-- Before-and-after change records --
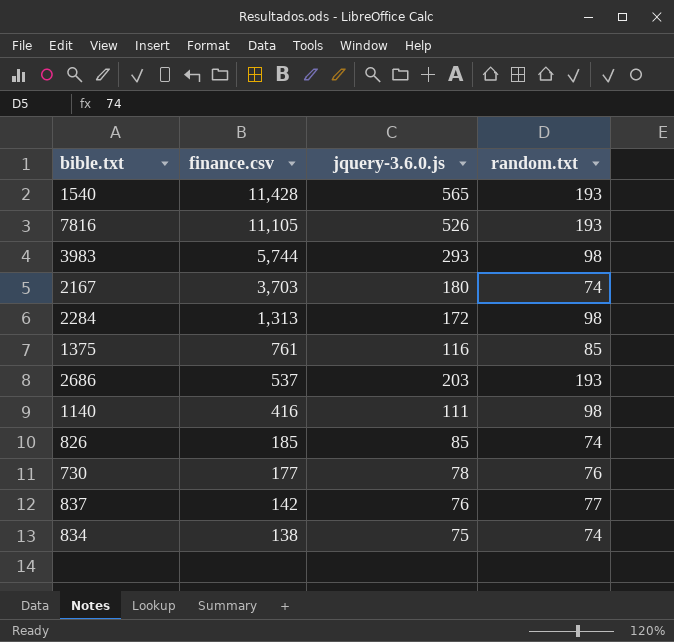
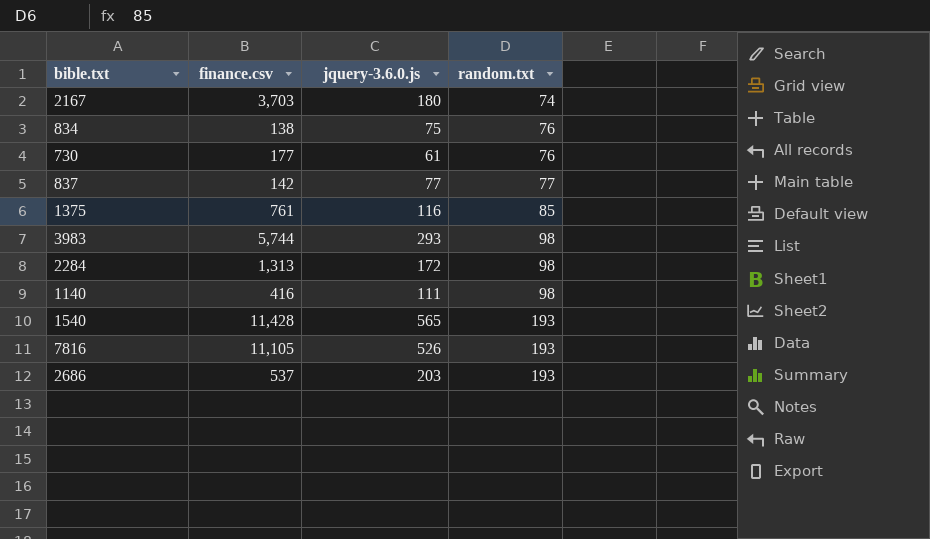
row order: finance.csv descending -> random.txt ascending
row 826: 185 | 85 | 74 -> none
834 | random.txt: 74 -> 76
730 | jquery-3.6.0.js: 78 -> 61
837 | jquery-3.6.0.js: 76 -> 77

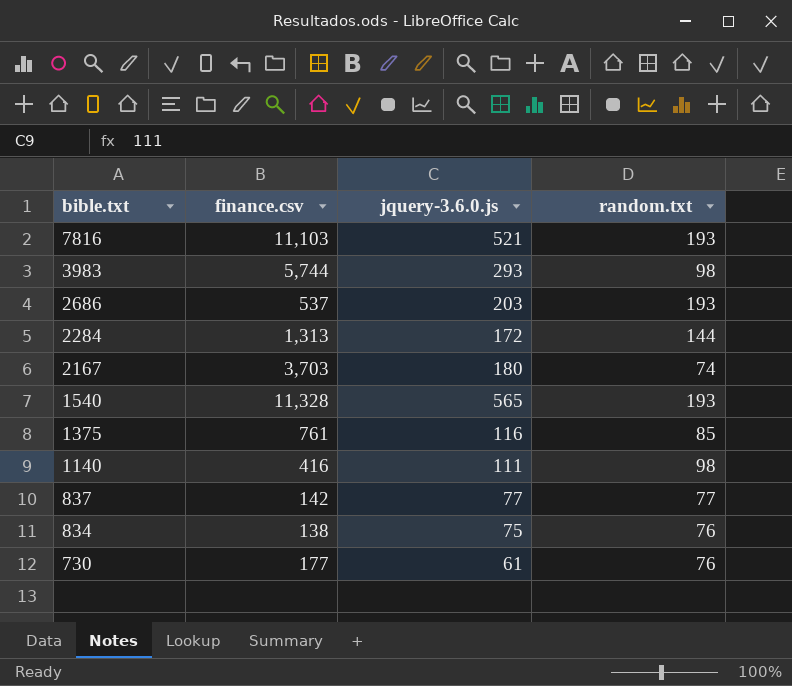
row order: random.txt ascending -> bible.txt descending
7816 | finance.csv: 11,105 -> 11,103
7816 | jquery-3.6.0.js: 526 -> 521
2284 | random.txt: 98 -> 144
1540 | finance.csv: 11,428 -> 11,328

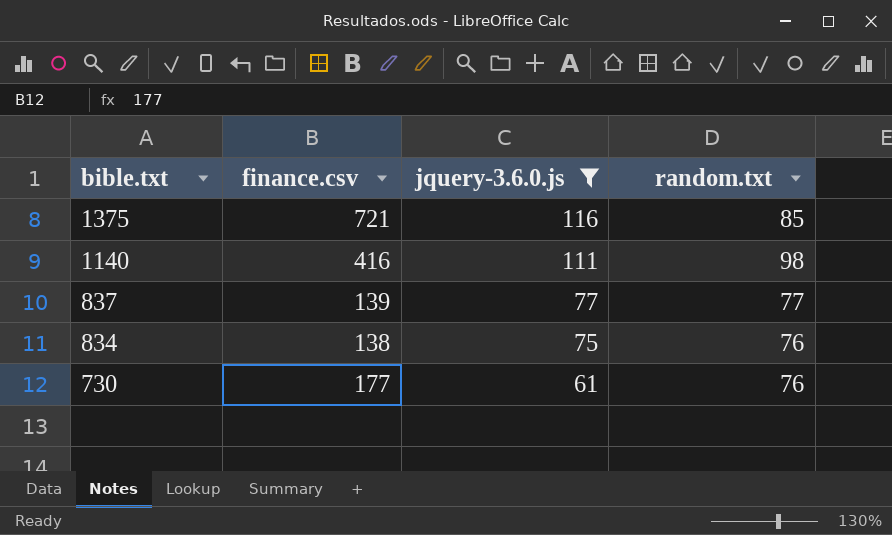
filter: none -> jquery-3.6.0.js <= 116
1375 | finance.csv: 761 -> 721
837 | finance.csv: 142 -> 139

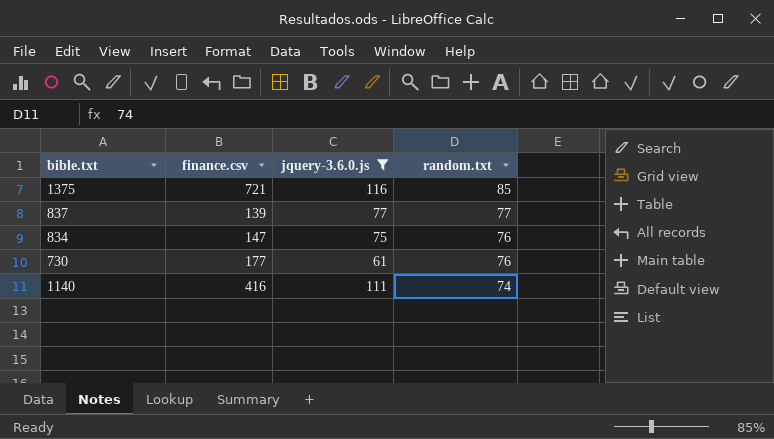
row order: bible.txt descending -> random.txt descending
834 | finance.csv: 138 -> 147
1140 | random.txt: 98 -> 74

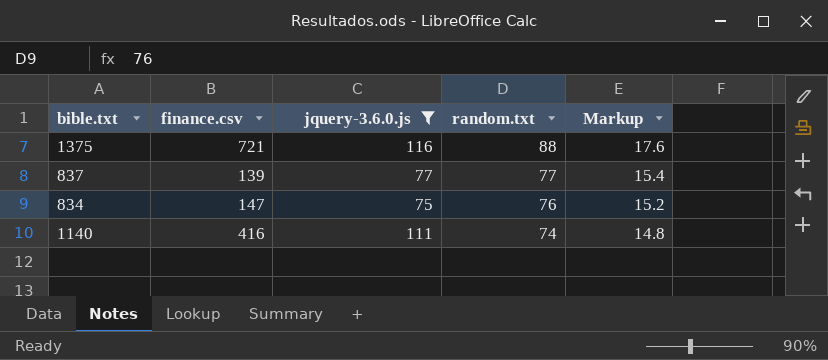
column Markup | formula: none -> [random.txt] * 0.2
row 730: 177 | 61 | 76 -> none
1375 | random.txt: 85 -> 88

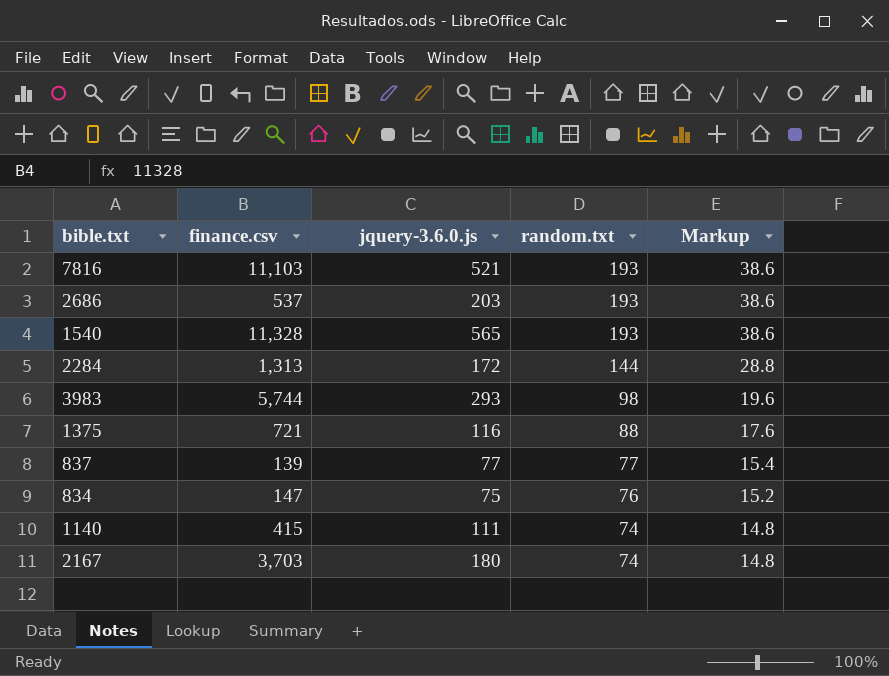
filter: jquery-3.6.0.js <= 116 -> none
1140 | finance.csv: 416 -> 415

---

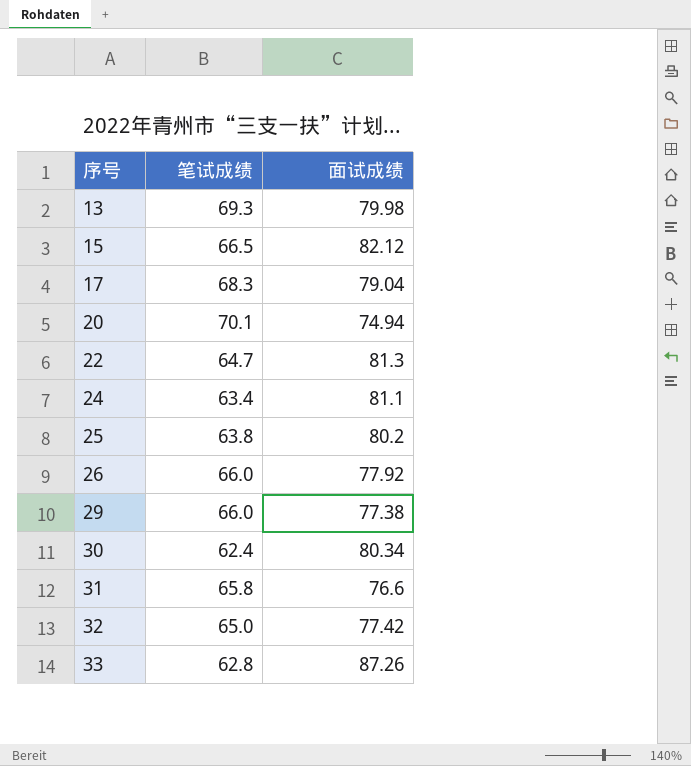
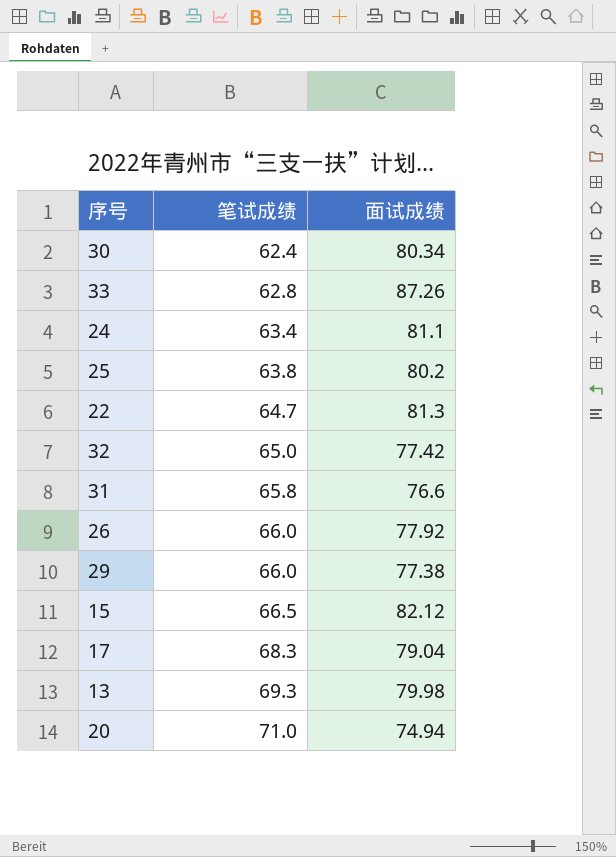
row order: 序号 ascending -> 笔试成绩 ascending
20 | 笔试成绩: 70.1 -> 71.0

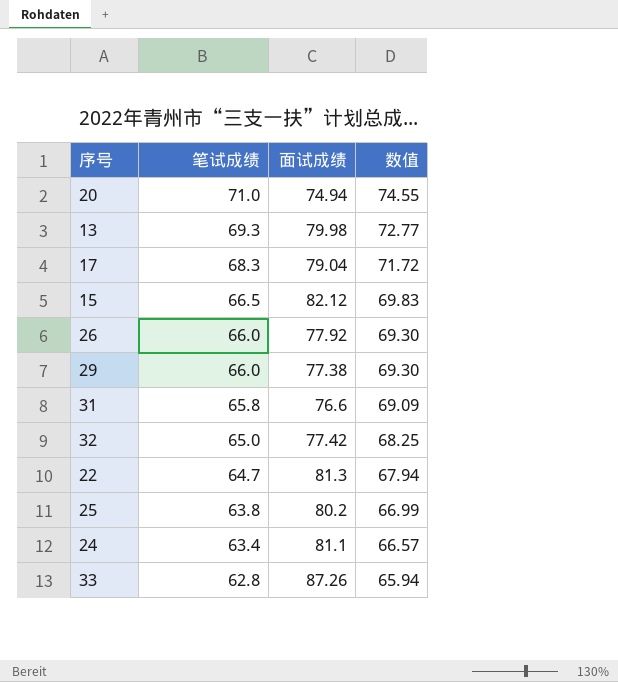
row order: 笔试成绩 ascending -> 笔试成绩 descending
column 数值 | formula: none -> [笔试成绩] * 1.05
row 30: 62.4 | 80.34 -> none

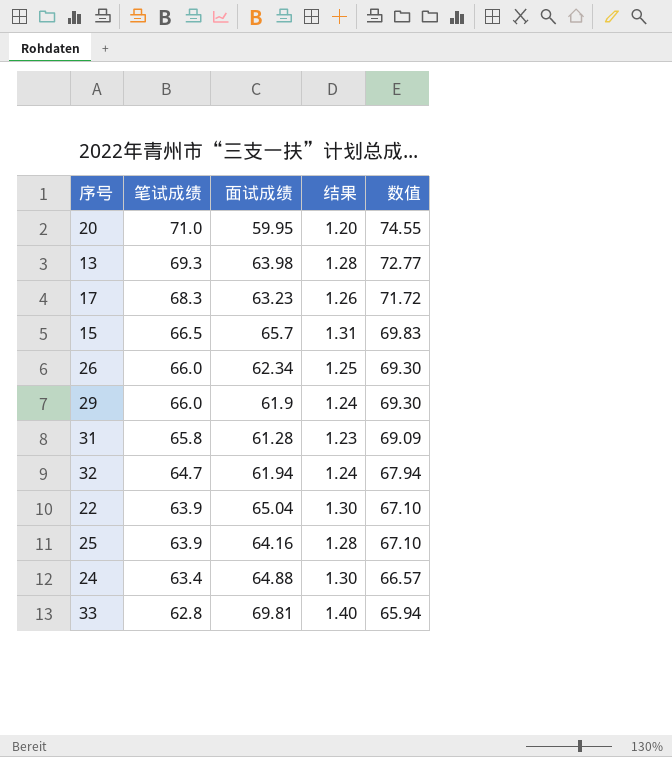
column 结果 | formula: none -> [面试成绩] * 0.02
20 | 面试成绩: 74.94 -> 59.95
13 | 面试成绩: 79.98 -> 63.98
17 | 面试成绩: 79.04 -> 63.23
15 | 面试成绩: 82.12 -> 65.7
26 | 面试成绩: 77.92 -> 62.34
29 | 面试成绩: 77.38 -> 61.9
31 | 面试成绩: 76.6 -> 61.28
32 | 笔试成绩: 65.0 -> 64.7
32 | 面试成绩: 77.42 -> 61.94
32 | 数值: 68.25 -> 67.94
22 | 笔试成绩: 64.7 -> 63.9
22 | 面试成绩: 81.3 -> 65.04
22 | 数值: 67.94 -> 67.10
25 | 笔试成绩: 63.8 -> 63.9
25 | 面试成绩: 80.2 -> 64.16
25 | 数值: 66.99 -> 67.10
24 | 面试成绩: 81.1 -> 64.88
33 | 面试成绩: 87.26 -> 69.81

...

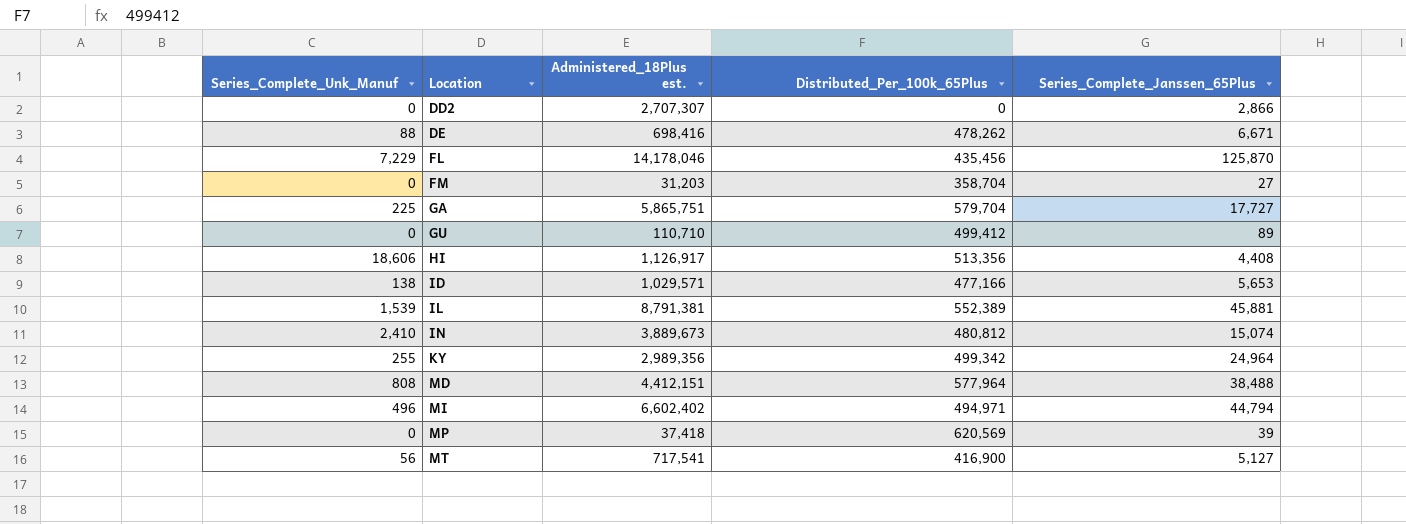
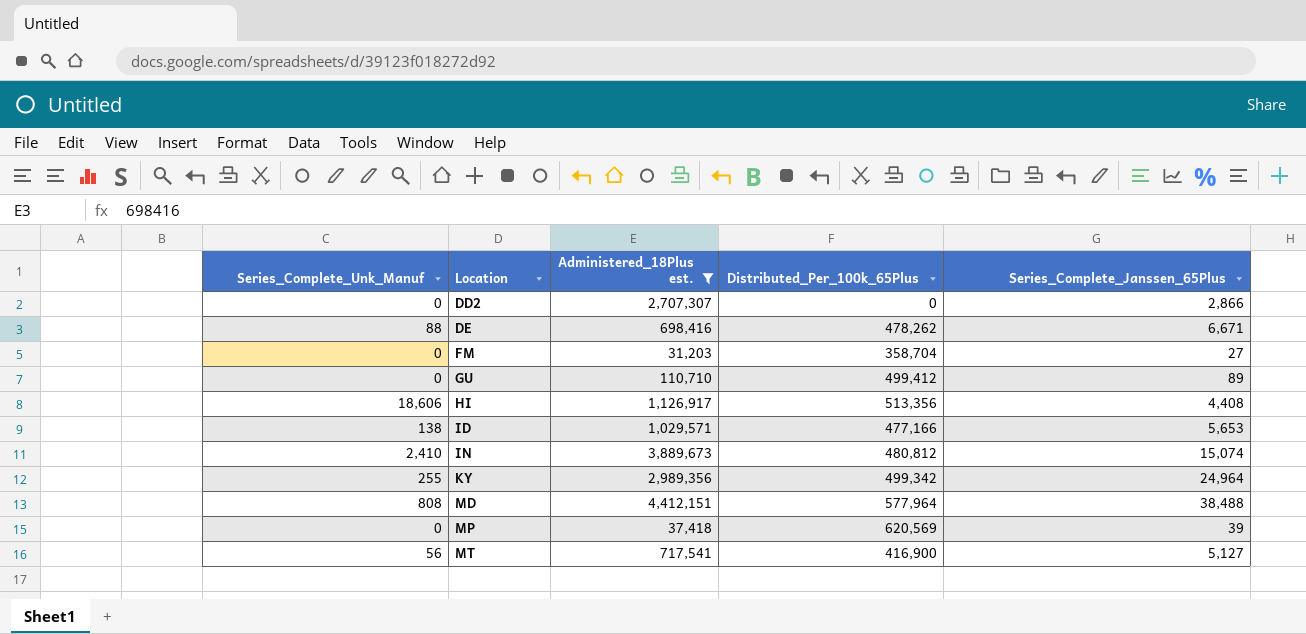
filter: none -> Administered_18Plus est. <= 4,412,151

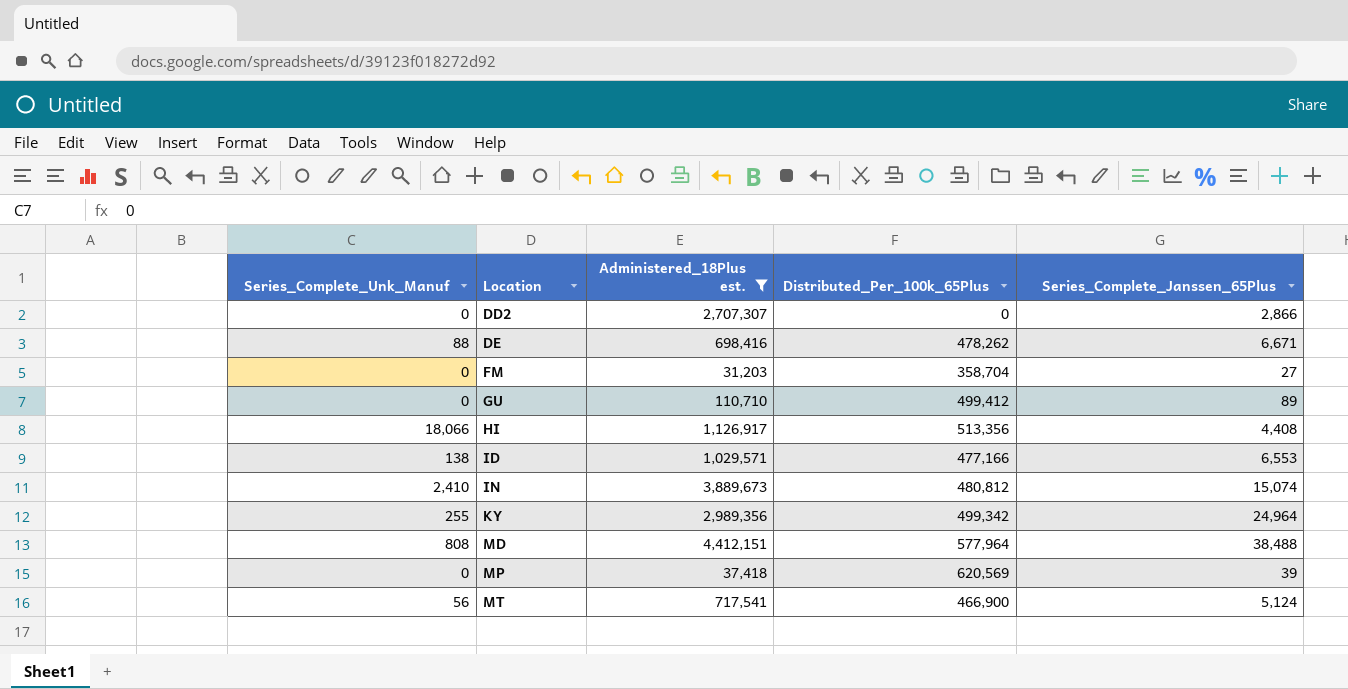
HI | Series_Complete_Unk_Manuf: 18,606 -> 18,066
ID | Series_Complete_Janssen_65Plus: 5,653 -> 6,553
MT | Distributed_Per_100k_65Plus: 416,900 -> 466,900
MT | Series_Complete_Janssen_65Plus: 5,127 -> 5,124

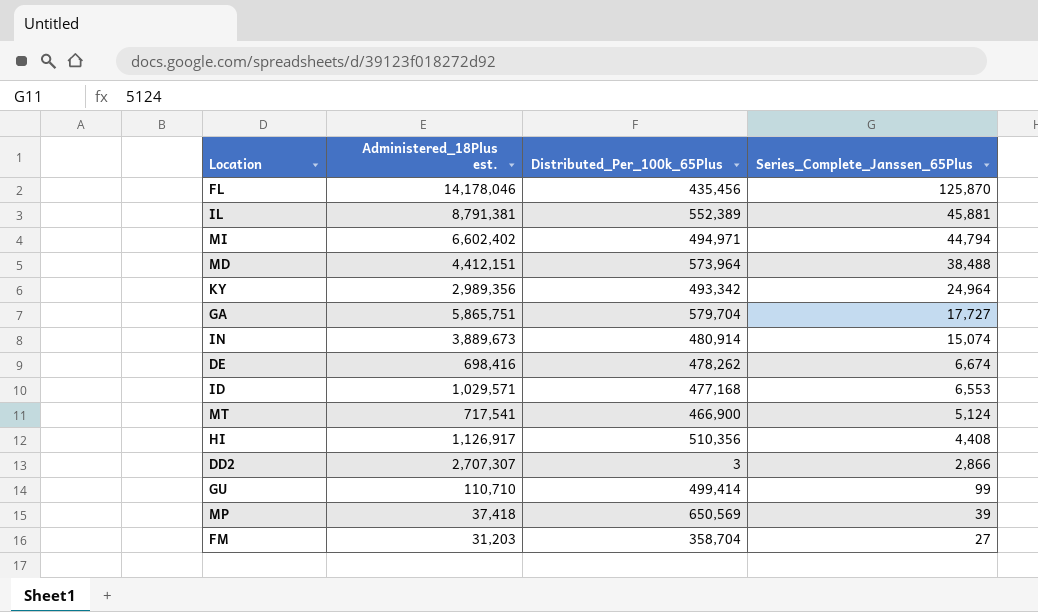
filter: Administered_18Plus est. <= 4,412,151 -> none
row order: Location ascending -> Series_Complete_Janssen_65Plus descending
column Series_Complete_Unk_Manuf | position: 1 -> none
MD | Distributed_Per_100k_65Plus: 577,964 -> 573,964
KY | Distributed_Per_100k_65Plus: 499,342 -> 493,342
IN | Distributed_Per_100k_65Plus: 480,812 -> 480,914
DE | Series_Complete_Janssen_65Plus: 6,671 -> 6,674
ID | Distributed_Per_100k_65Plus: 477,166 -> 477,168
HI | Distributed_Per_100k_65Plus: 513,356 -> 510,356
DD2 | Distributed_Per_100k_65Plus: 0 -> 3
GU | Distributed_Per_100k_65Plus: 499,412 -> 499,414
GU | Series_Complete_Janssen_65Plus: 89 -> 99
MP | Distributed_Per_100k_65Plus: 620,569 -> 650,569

-- Aim of the task --
Your copy should hold only the lines above from the one containing "row order: finance.csv" through the one containing "1140 | finance.csv: 416 -> 415", exactly as written and free of pictures.

-- Answer for the task --
row order: finance.csv descending -> random.txt ascending
row 826: 185 | 85 | 74 -> none
834 | random.txt: 74 -> 76
730 | jquery-3.6.0.js: 78 -> 61
837 | jquery-3.6.0.js: 76 -> 77

row order: random.txt ascending -> bible.txt descending
7816 | finance.csv: 11,105 -> 11,103
7816 | jquery-3.6.0.js: 526 -> 521
2284 | random.txt: 98 -> 144
1540 | finance.csv: 11,428 -> 11,328

filter: none -> jquery-3.6.0.js <= 116
1375 | finance.csv: 761 -> 721
837 | finance.csv: 142 -> 139

row order: bible.txt descending -> random.txt descending
834 | finance.csv: 138 -> 147
1140 | random.txt: 98 -> 74

column Markup | formula: none -> [random.txt] * 0.2
row 730: 177 | 61 | 76 -> none
1375 | random.txt: 85 -> 88

filter: jquery-3.6.0.js <= 116 -> none
1140 | finance.csv: 416 -> 415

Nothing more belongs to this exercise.